* What you should do *
Write out each record below exactly, without pictures.

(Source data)
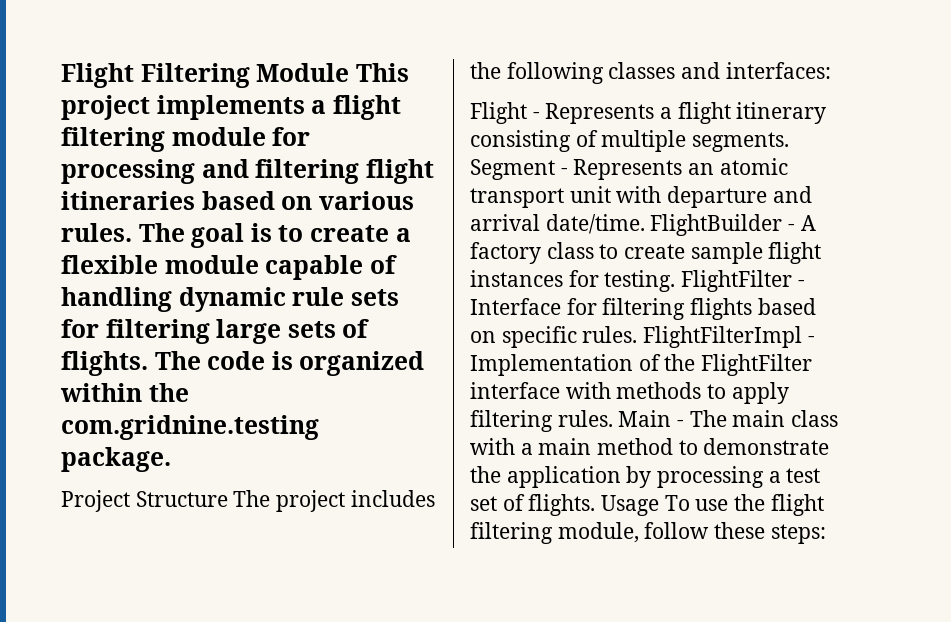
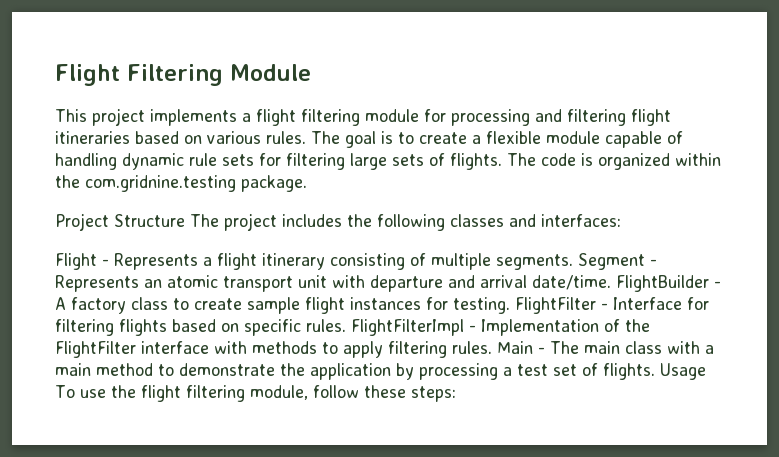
- Flight Filtering Module This project implements a flight filtering module for processing and filtering flight itineraries based on various rules.
+ Flight Filtering Module
+ This project implements a flight filtering module for processing and filtering flight itineraries based on various rules.

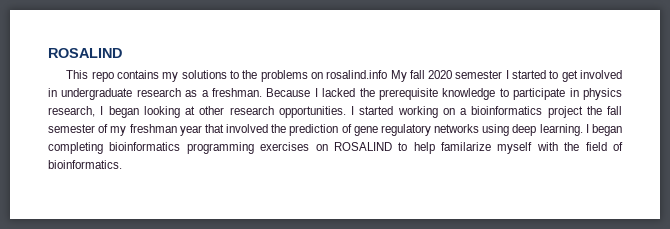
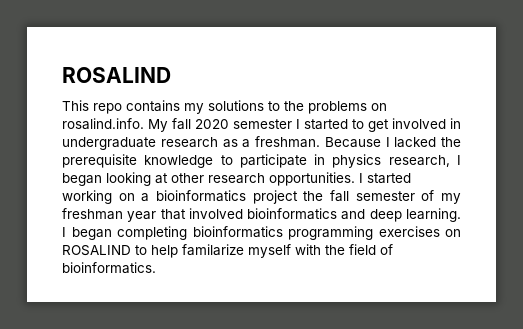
- This repo contains my solutions to the problems on rosalind.info My fall 2020 semester I started to get involved in undergraduate research as a freshman.
+ This repo contains my solutions to the problems on rosalind.info. My fall 2020 semester I started to get involved in undergraduate research as a freshman.
- I started working on a bioinformatics project the fall semester of my freshman year that involved the prediction of gene regulatory networks using deep learning.
+ I started working on a bioinformatics project the fall semester of my freshman year that involved bioinformatics and deep learning.

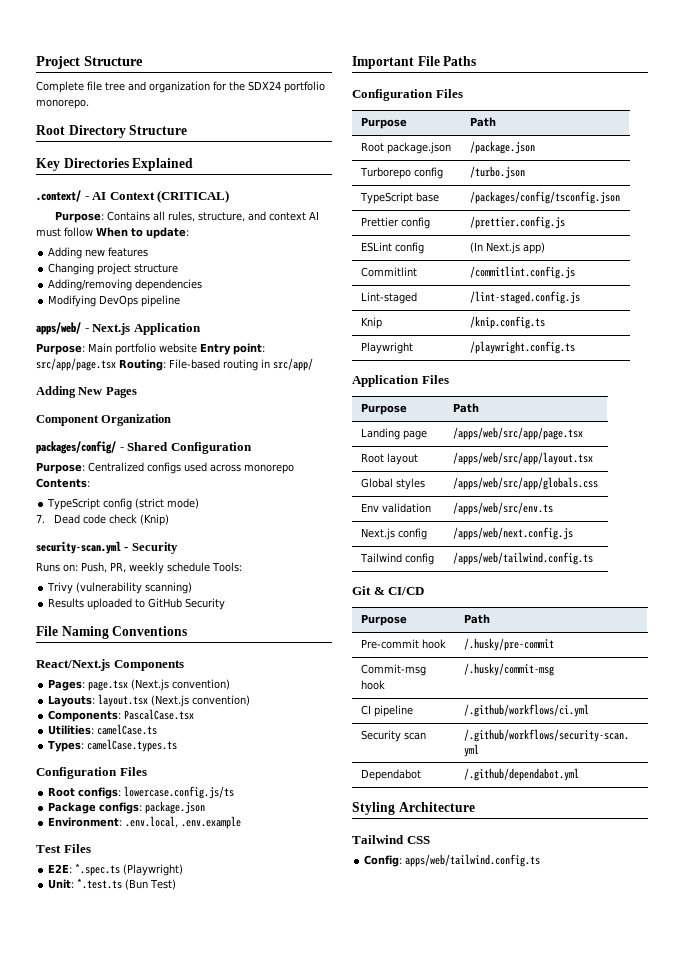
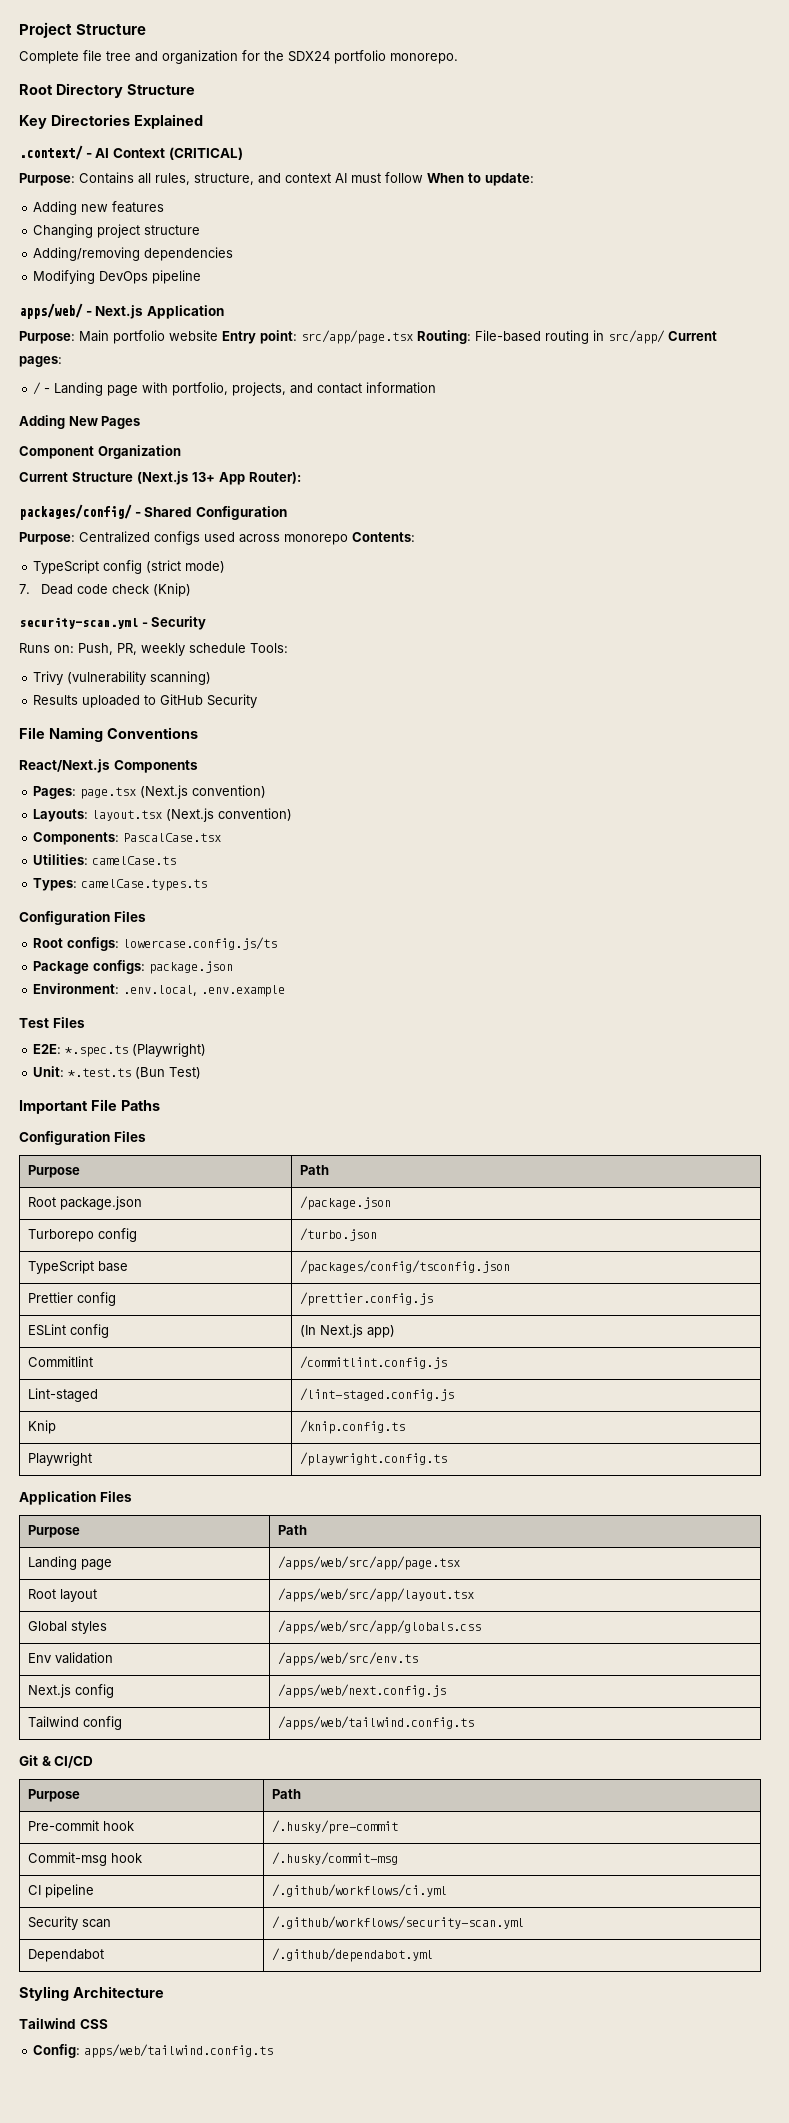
- Purpose: Main portfolio website Entry point: src/app/page.tsx Routing: File-based routing in src/app/
+ Purpose: Main portfolio website Entry point: src/app/page.tsx Routing: File-based routing in src/app/ Current pages:
+ / - Landing page with portfolio, projects, and contact information
+ Current Structure (Next.js 13+ App Router):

* The completed task *
- Flight Filtering Module This project implements a flight filtering module for processing and filtering flight itineraries based on various rules.
+ Flight Filtering Module
+ This project implements a flight filtering module for processing and filtering flight itineraries based on various rules.

- This repo contains my solutions to the problems on rosalind.info My fall 2020 semester I started to get involved in undergraduate research as a freshman.
+ This repo contains my solutions to the problems on rosalind.info. My fall 2020 semester I started to get involved in undergraduate research as a freshman.
- I started working on a bioinformatics project the fall semester of my freshman year that involved the prediction of gene regulatory networks using deep learning.
+ I started working on a bioinformatics project the fall semester of my freshman year that involved bioinformatics and deep learning.

- Purpose: Main portfolio website Entry point: src/app/page.tsx Routing: File-based routing in src/app/
+ Purpose: Main portfolio website Entry point: src/app/page.tsx Routing: File-based routing in src/app/ Current pages:
+ / - Landing page with portfolio, projects, and contact information
+ Current Structure (Next.js 13+ App Router):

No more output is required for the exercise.